• [What you need to do] What lines of the data hold the string "nhất"? Pull each one out.

• [Web page edit records]
+ + + + + + +
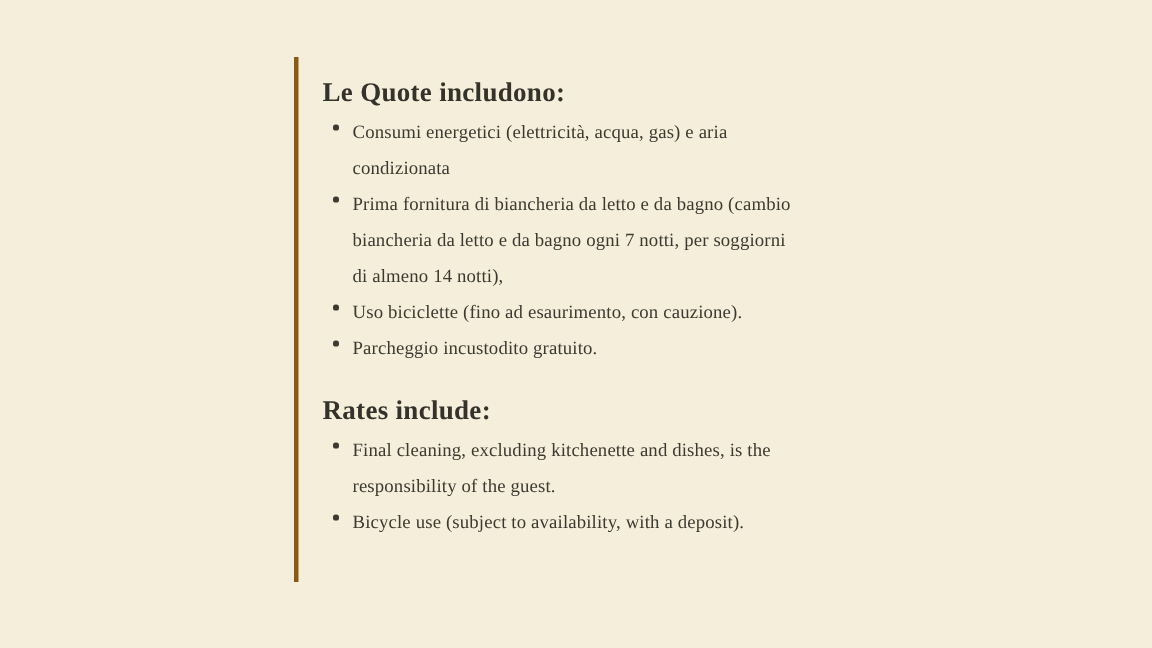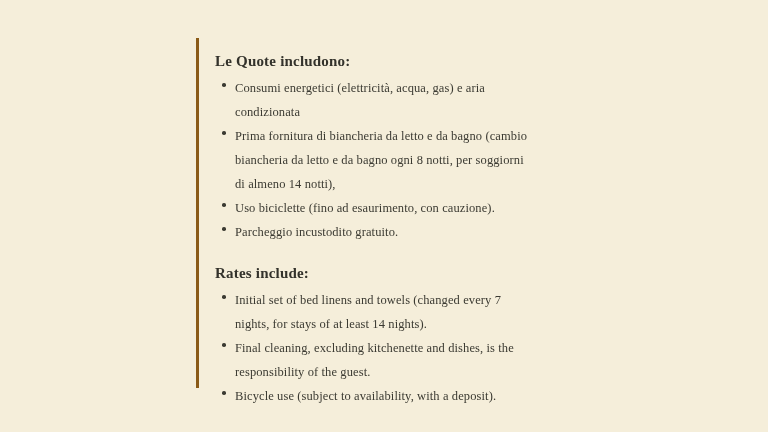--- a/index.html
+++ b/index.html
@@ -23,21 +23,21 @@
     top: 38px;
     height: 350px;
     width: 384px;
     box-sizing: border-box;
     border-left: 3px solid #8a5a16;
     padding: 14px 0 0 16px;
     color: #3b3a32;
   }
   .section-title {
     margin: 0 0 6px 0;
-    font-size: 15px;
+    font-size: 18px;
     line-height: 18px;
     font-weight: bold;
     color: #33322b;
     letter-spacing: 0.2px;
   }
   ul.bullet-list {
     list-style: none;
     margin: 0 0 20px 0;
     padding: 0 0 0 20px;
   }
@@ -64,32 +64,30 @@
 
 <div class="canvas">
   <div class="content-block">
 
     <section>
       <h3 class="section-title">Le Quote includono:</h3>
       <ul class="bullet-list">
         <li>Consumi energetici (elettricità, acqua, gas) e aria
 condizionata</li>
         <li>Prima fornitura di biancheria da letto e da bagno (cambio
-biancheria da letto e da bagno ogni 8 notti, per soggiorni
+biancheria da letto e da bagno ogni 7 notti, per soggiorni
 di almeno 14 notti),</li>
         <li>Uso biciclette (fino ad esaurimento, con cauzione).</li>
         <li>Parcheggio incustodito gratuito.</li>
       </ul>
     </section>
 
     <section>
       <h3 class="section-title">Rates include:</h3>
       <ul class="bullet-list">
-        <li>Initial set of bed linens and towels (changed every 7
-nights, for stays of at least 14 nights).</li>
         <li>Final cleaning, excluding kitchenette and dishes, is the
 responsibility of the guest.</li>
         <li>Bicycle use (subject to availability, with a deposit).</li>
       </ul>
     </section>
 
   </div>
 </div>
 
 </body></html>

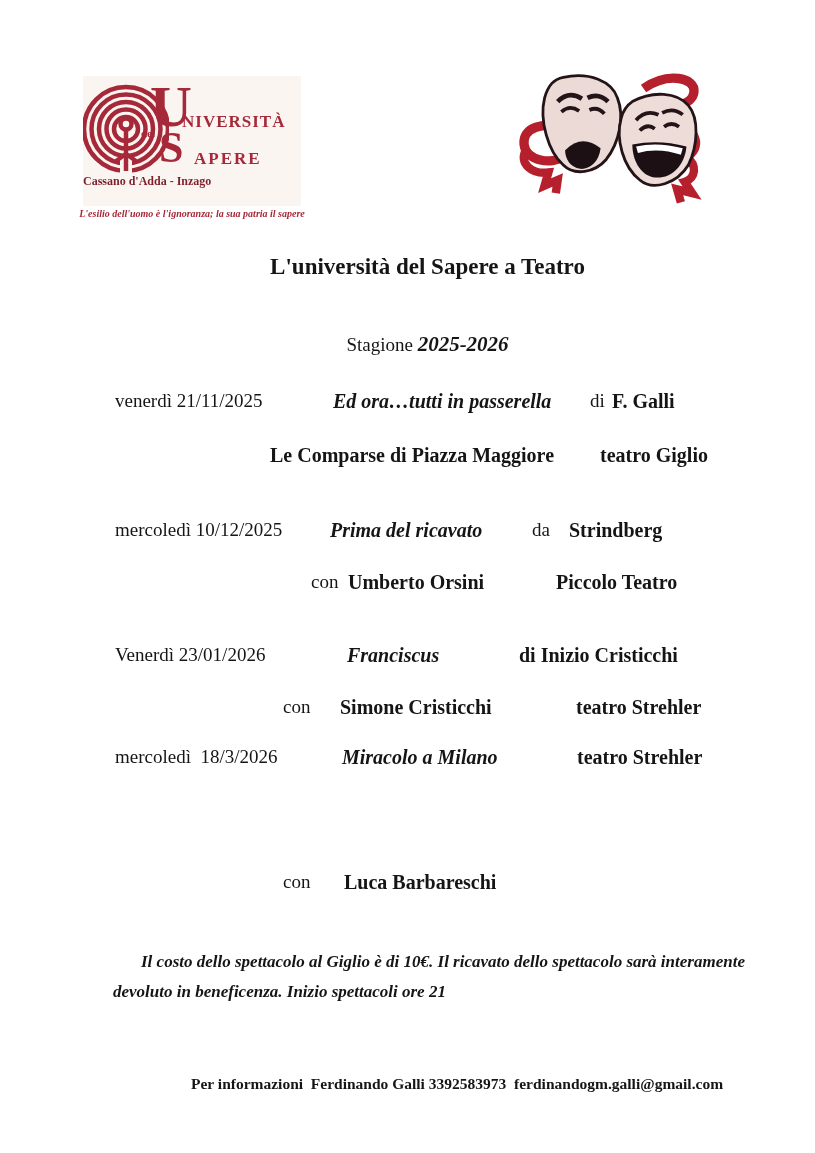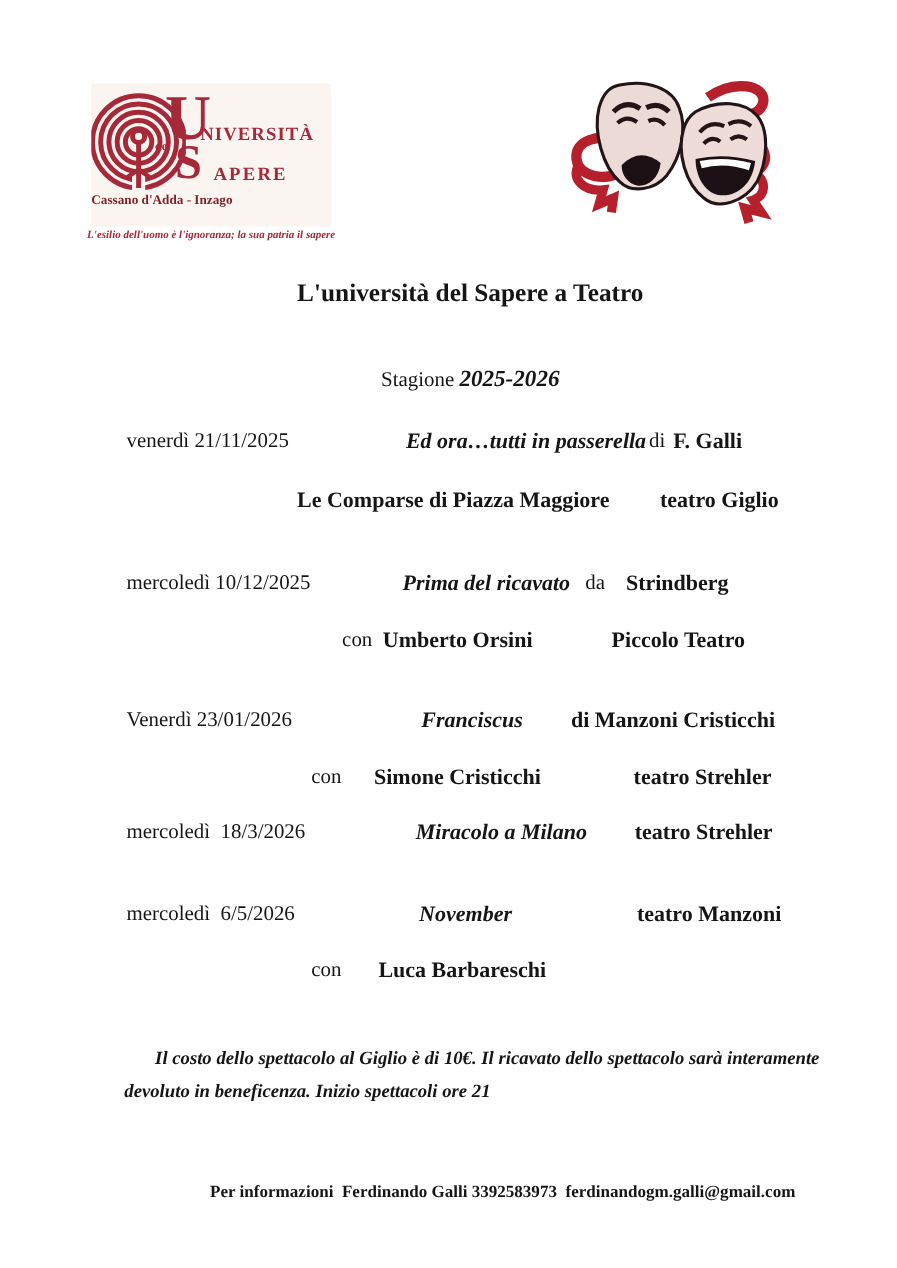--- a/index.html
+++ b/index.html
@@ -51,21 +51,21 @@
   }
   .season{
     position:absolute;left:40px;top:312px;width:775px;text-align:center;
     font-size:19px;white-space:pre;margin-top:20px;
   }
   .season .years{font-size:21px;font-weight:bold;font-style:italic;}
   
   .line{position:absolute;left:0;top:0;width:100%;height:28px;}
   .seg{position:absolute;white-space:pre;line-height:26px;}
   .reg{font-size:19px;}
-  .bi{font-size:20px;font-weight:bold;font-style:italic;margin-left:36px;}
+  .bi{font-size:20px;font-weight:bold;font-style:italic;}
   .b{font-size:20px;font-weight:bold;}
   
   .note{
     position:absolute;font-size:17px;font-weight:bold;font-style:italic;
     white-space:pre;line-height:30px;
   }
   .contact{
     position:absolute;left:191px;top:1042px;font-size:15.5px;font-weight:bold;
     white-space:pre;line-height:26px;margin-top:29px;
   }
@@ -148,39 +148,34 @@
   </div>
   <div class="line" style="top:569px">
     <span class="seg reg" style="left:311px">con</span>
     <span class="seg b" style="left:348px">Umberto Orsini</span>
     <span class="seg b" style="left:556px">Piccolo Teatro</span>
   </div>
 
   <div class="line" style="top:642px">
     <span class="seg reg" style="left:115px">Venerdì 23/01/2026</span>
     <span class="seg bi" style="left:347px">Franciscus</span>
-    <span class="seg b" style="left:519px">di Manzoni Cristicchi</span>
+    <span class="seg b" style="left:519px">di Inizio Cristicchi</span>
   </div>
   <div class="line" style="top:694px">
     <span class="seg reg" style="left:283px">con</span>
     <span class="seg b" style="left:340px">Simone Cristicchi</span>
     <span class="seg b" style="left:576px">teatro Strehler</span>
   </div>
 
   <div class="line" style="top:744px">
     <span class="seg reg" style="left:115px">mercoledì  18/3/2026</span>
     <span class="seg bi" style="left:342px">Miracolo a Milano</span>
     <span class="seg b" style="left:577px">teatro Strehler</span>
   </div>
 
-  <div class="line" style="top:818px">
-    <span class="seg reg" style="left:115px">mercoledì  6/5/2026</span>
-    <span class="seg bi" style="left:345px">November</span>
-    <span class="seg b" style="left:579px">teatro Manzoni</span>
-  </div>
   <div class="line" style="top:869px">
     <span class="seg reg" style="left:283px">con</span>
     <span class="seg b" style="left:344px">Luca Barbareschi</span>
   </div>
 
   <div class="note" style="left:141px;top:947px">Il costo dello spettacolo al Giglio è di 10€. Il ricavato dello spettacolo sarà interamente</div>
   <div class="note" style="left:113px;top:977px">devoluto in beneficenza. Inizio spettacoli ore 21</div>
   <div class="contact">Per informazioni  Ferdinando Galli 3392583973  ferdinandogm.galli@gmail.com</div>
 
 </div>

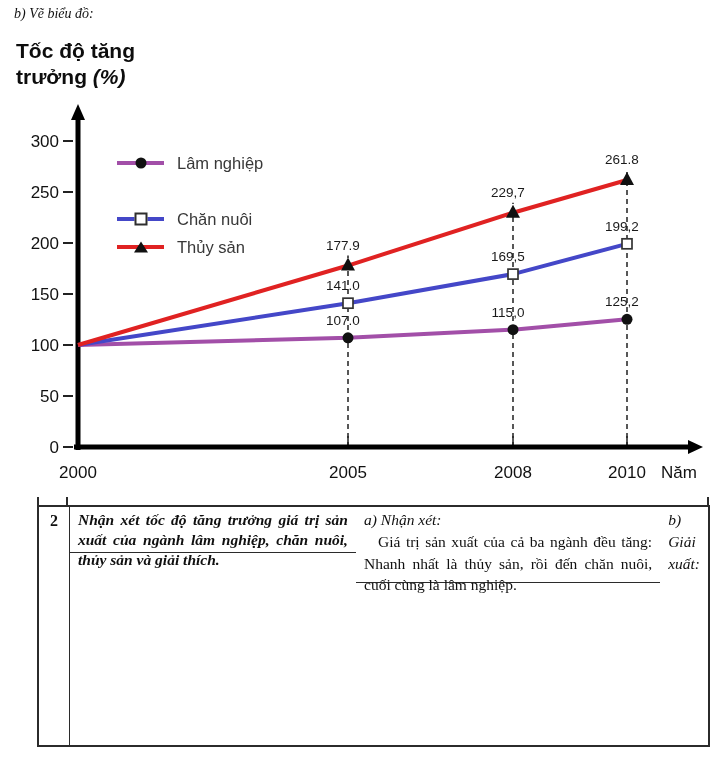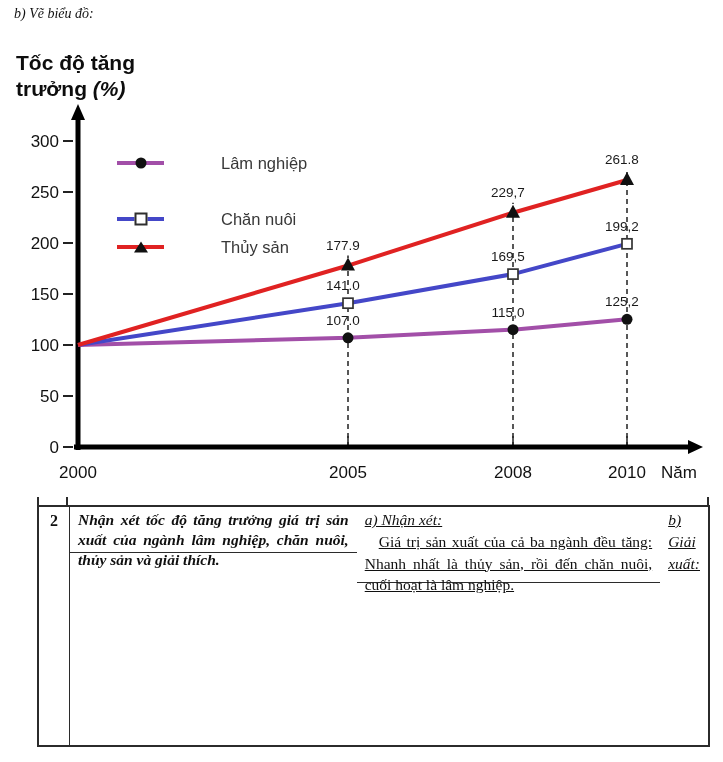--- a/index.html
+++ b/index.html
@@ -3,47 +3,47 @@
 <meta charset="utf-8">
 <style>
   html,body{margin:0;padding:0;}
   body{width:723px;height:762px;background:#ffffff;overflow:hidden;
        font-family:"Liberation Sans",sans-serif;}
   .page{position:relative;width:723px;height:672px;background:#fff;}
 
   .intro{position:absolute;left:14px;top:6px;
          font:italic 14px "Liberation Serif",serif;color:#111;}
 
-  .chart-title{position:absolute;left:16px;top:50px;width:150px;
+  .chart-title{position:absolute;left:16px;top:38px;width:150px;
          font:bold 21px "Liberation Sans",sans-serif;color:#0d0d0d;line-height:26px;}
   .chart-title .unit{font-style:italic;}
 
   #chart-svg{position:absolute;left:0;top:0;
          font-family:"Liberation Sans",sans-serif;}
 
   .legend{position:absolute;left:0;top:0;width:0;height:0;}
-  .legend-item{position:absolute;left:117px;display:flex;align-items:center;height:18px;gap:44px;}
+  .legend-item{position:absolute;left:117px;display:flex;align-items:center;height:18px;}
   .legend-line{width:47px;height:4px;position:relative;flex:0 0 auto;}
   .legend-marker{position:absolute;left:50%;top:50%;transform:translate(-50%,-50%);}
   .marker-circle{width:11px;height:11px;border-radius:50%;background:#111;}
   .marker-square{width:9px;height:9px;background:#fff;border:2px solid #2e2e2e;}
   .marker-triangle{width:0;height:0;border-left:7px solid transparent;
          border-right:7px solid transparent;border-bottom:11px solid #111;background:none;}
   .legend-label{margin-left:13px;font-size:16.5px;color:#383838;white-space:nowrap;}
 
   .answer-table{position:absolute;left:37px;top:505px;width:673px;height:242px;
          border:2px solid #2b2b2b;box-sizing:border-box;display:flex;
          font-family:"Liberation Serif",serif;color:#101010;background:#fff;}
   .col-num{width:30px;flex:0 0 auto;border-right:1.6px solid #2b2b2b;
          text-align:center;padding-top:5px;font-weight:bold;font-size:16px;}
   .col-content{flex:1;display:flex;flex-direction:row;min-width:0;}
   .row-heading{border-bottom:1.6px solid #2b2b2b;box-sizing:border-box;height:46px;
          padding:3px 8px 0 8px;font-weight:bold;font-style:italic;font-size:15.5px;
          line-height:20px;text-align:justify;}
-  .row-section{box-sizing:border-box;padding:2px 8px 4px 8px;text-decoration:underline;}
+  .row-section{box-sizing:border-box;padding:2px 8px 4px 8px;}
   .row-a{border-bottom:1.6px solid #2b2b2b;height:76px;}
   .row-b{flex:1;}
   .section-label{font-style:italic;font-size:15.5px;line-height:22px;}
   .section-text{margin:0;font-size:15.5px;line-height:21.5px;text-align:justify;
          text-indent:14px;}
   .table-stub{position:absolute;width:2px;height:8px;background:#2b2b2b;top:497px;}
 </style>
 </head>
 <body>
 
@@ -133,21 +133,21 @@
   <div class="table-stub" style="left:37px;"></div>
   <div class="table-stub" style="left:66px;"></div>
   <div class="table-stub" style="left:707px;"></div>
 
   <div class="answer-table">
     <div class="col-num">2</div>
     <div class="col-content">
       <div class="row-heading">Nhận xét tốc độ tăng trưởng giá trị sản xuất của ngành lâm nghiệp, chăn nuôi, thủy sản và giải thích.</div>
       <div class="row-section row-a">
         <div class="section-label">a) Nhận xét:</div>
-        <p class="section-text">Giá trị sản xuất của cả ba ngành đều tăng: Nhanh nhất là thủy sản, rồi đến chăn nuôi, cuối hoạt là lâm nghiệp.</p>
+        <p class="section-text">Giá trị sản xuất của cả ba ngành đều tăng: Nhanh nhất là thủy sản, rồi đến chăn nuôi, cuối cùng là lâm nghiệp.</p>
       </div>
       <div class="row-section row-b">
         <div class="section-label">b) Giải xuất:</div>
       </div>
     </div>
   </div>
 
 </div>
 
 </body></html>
+ + + + + + +
• [Task solution]
-        <p class="section-text">Giá trị sản xuất của cả ba ngành đều tăng: Nhanh nhất là thủy sản, rồi đến chăn nuôi, cuối hoạt là lâm nghiệp.</p>
+        <p class="section-text">Giá trị sản xuất của cả ba ngành đều tăng: Nhanh nhất là thủy sản, rồi đến chăn nuôi, cuối cùng là lâm nghiệp.</p>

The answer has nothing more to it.